> Extracted records:
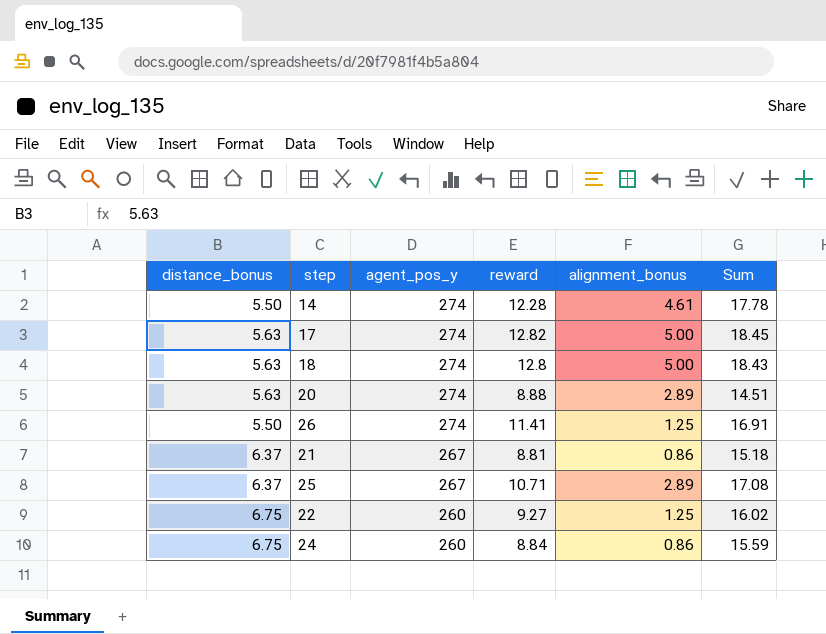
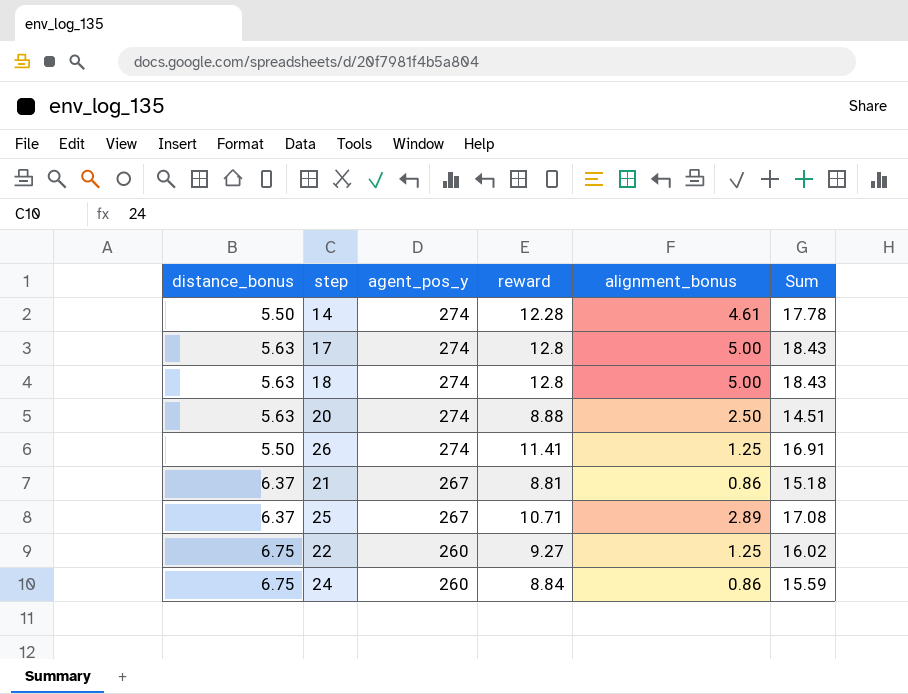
17 | reward: 12.82 -> 12.8
17 | Sum: 18.45 -> 18.43
20 | alignment_bonus: 2.89 -> 2.50

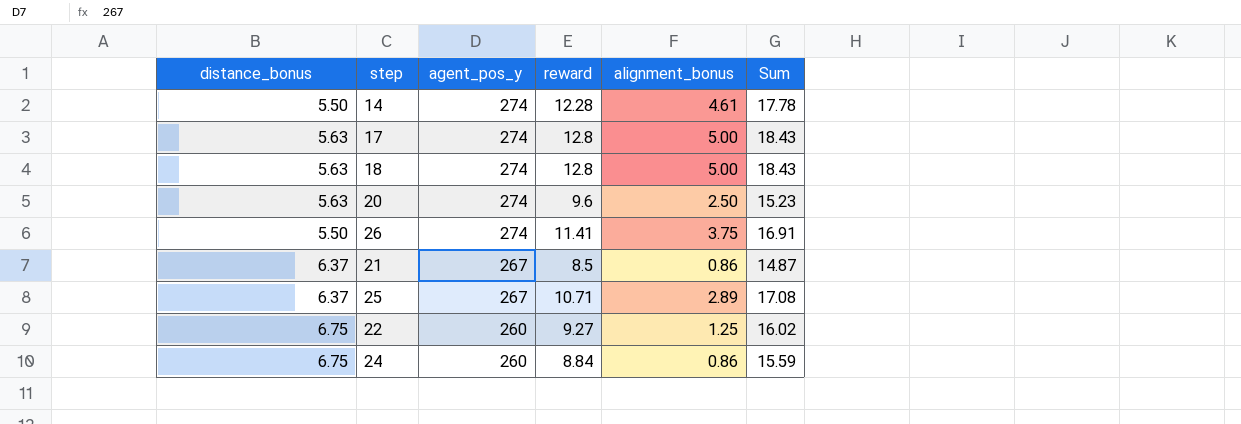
20 | reward: 8.88 -> 9.6
20 | Sum: 14.51 -> 15.23
26 | alignment_bonus: 1.25 -> 3.75
21 | reward: 8.81 -> 8.5
21 | Sum: 15.18 -> 14.87

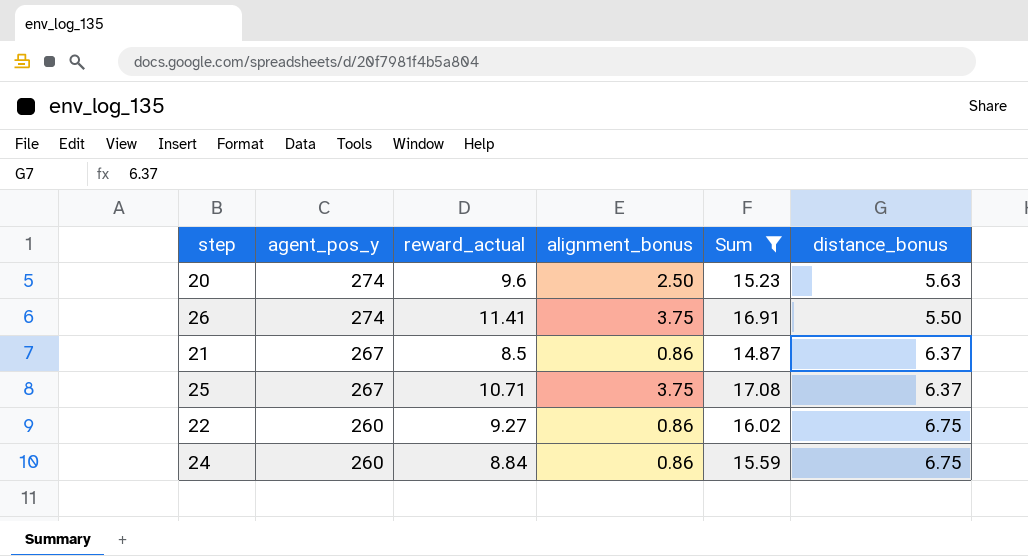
filter: none -> Sum <= 17.08
column name: reward -> reward_actual
column distance_bonus | position: 1 -> 6
25 | alignment_bonus: 2.89 -> 3.75
22 | alignment_bonus: 1.25 -> 0.86

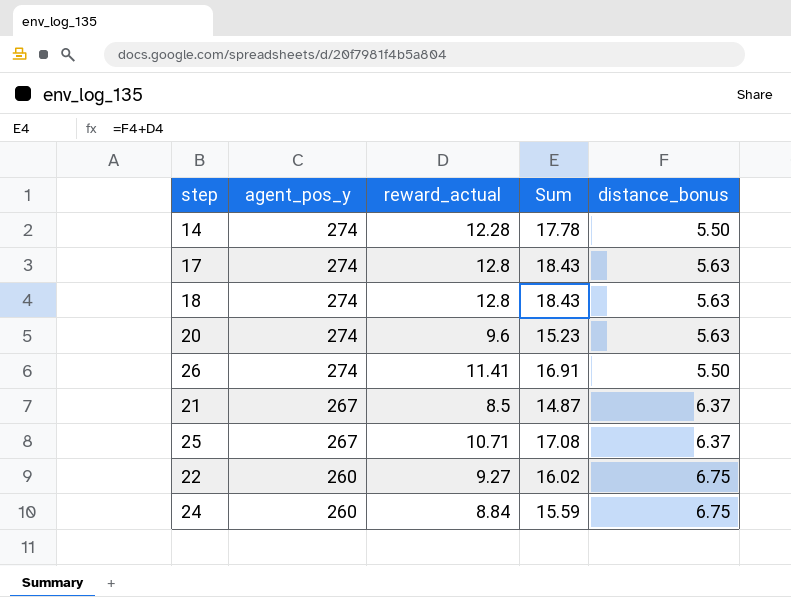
filter: Sum <= 17.08 -> none
column alignment_bonus | position: 4 -> none

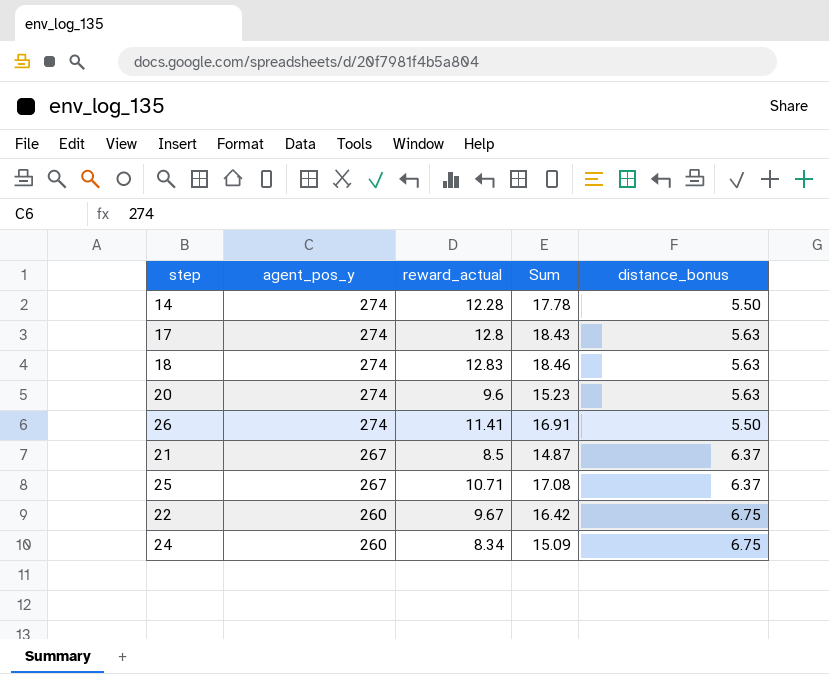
18 | reward_actual: 12.8 -> 12.83
18 | Sum: 18.43 -> 18.46
22 | reward_actual: 9.27 -> 9.67
22 | Sum: 16.02 -> 16.42
24 | reward_actual: 8.84 -> 8.34
24 | Sum: 15.59 -> 15.09

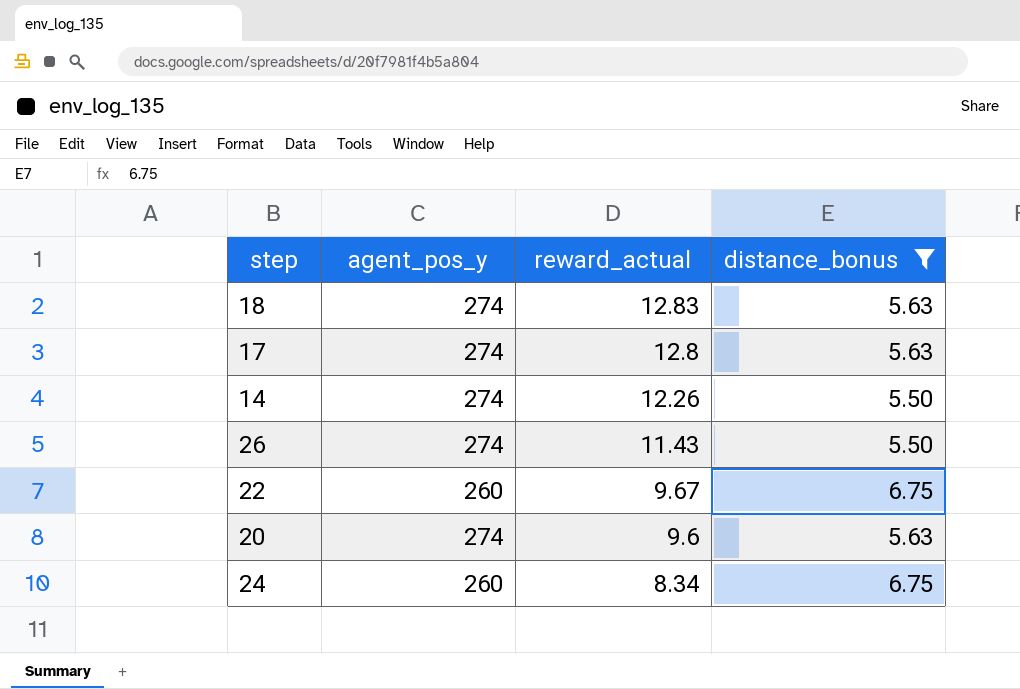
filter: none -> distance_bonus != 6.37
row order: agent_pos_y descending -> reward_actual descending
column Sum | formula: [reward_actual] + [distance_bonus] -> none
14 | reward_actual: 12.28 -> 12.26
26 | reward_actual: 11.41 -> 11.43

> About this exercise:
Set down word for word every line from the one containing "17 | Sum: 18.45 -> 18.43" through the last line of the records above, both ends included. Leave out the pictures.

> Result below:
17 | Sum: 18.45 -> 18.43
20 | alignment_bonus: 2.89 -> 2.50

20 | reward: 8.88 -> 9.6
20 | Sum: 14.51 -> 15.23
26 | alignment_bonus: 1.25 -> 3.75
21 | reward: 8.81 -> 8.5
21 | Sum: 15.18 -> 14.87

filter: none -> Sum <= 17.08
column name: reward -> reward_actual
column distance_bonus | position: 1 -> 6
25 | alignment_bonus: 2.89 -> 3.75
22 | alignment_bonus: 1.25 -> 0.86

filter: Sum <= 17.08 -> none
column alignment_bonus | position: 4 -> none

18 | reward_actual: 12.8 -> 12.83
18 | Sum: 18.43 -> 18.46
22 | reward_actual: 9.27 -> 9.67
22 | Sum: 16.02 -> 16.42
24 | reward_actual: 8.84 -> 8.34
24 | Sum: 15.59 -> 15.09

filter: none -> distance_bonus != 6.37
row order: agent_pos_y descending -> reward_actual descending
column Sum | formula: [reward_actual] + [distance_bonus] -> none
14 | reward_actual: 12.28 -> 12.26
26 | reward_actual: 11.41 -> 11.43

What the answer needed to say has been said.